▸ **Exercise description**:
For this exercise, repeat exactly the lines below starting at the line holding "[84,280,128,296] vue.js ->" and ending at the line holding "(215, 129) none", both included, with no extra lines and no pictures.
-=-=-
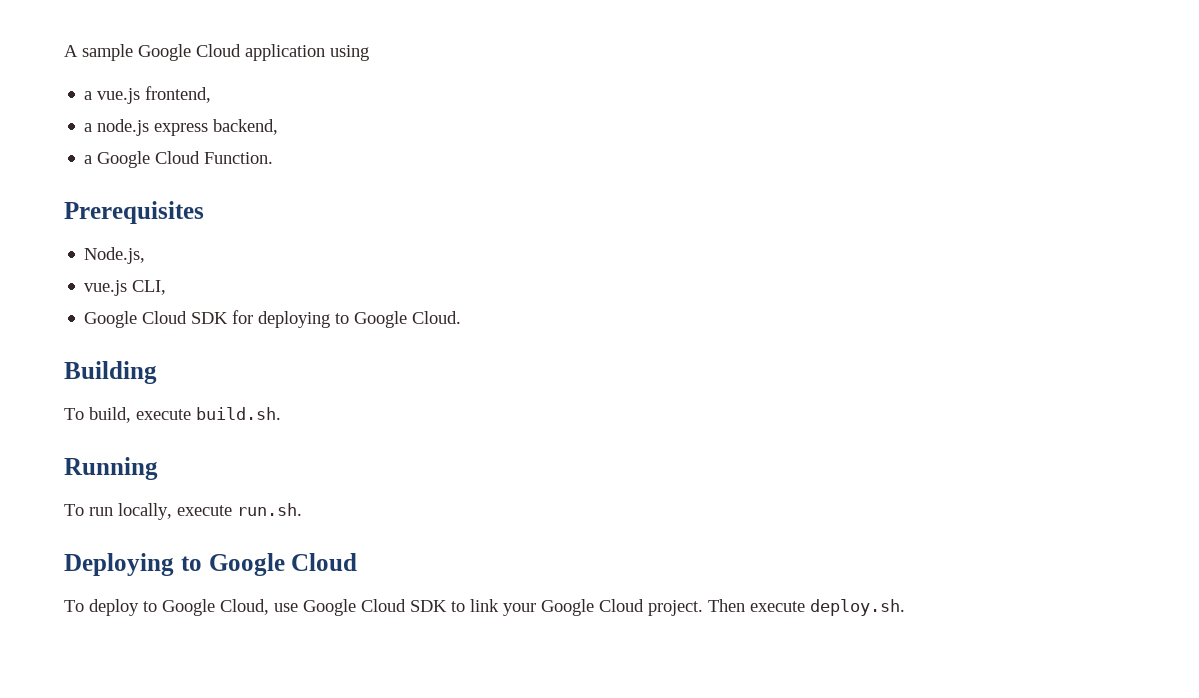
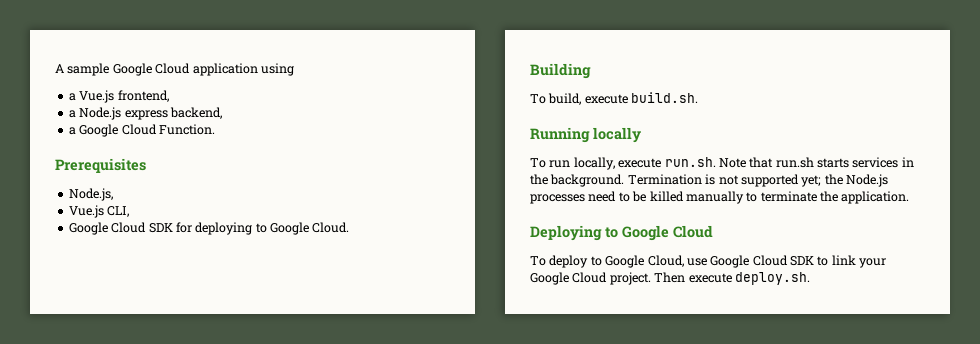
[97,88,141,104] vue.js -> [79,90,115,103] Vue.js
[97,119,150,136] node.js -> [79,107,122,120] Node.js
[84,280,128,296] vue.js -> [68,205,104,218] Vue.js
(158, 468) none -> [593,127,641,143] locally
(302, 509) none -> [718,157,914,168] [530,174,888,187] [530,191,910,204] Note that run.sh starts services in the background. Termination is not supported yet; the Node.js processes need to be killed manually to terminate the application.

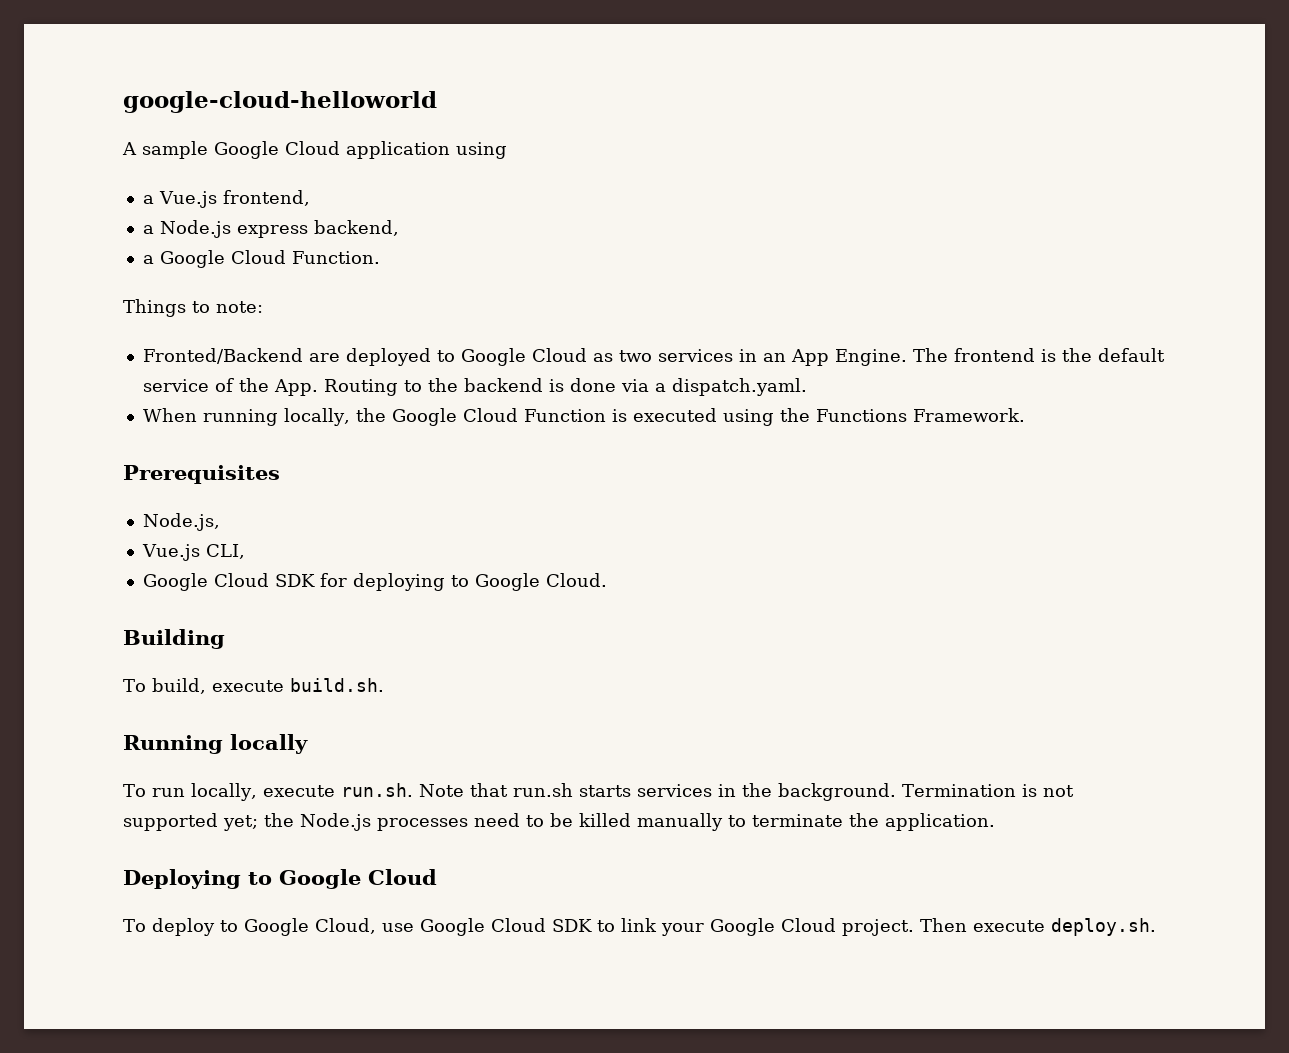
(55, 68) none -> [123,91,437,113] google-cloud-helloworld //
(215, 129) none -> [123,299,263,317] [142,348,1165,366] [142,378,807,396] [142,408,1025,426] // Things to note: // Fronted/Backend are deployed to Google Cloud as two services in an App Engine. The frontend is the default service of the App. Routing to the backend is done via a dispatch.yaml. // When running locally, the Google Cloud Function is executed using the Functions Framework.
-=-=-
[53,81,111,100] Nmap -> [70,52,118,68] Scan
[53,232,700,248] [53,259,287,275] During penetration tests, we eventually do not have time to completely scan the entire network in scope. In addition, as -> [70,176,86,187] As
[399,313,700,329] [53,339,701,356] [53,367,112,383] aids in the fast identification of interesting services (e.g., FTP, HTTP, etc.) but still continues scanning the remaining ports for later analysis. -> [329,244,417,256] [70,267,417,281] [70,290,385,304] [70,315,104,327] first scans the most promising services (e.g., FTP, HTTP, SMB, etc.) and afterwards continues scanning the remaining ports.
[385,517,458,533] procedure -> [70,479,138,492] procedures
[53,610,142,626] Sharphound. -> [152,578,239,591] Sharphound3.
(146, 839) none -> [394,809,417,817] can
-=-=-
▸ **Written reply**:
[84,280,128,296] vue.js -> [68,205,104,218] Vue.js
(158, 468) none -> [593,127,641,143] locally
(302, 509) none -> [718,157,914,168] [530,174,888,187] [530,191,910,204] Note that run.sh starts services in the background. Termination is not supported yet; the Node.js processes need to be killed manually to terminate the application.

(55, 68) none -> [123,91,437,113] google-cloud-helloworld //
(215, 129) none -> [123,299,263,317] [142,348,1165,366] [142,378,807,396] [142,408,1025,426] // Things to note: // Fronted/Backend are deployed to Google Cloud as two services in an App Engine. The frontend is the default service of the App. Routing to the backend is done via a dispatch.yaml. // When running locally, the Google Cloud Function is executed using the Functions Framework.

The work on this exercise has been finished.